Issue 6.1, April 2002


Technology At a Glance

Twenty three years after the first international effort to clear landmines, in Afghanistan, small-scale demining efforts still take place in that country. The problem has, however, been reduced to a minimum, and will soon reach an "acceptable" level. The global situation has also improved, but there is still a medium-term demining effort in front of us. The Mine Ban Convention has now modified their goal to reducing the landmine problem to a tolerable minimum by 2020. Activists still argue about the term "tolerable minimum" but the states parties are reluctant to clarify this definition. Currently, the Convention has more than 200 signatory states.

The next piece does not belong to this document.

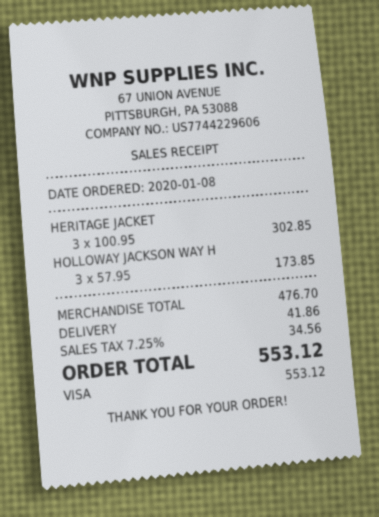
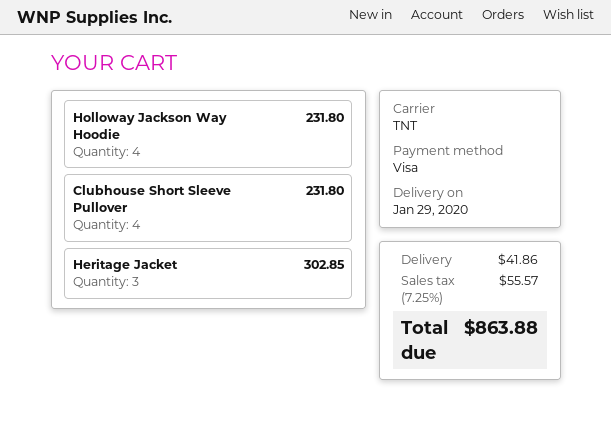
HOLLOWAY JACKSON WAY H: 3 for 173.85 -> 4 for 231.80
Clubhouse Short Sleeve Pullover: none -> 4 for 231.80
tax: 7.25% = 34.56 -> 7.25% = 55.57
total: 553.12 -> 863.88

Machines have found a definite role in mine and UXO clearance and area reduction. Norms have been established on how to apply mechanical support and the required level of quality control behind them. Mechanical mine clearance machines are integrated into most demining programs. The machines are smaller and cheaper, and demining organizations are more skilled at making selective use of them. Most of the mechanical mine clearance machines are remotely controlled, thus reducing the need for heavy armouring of cabins. Each machine type has been placed in a clearance category and there are norms and standards on how to use machines from the different categories.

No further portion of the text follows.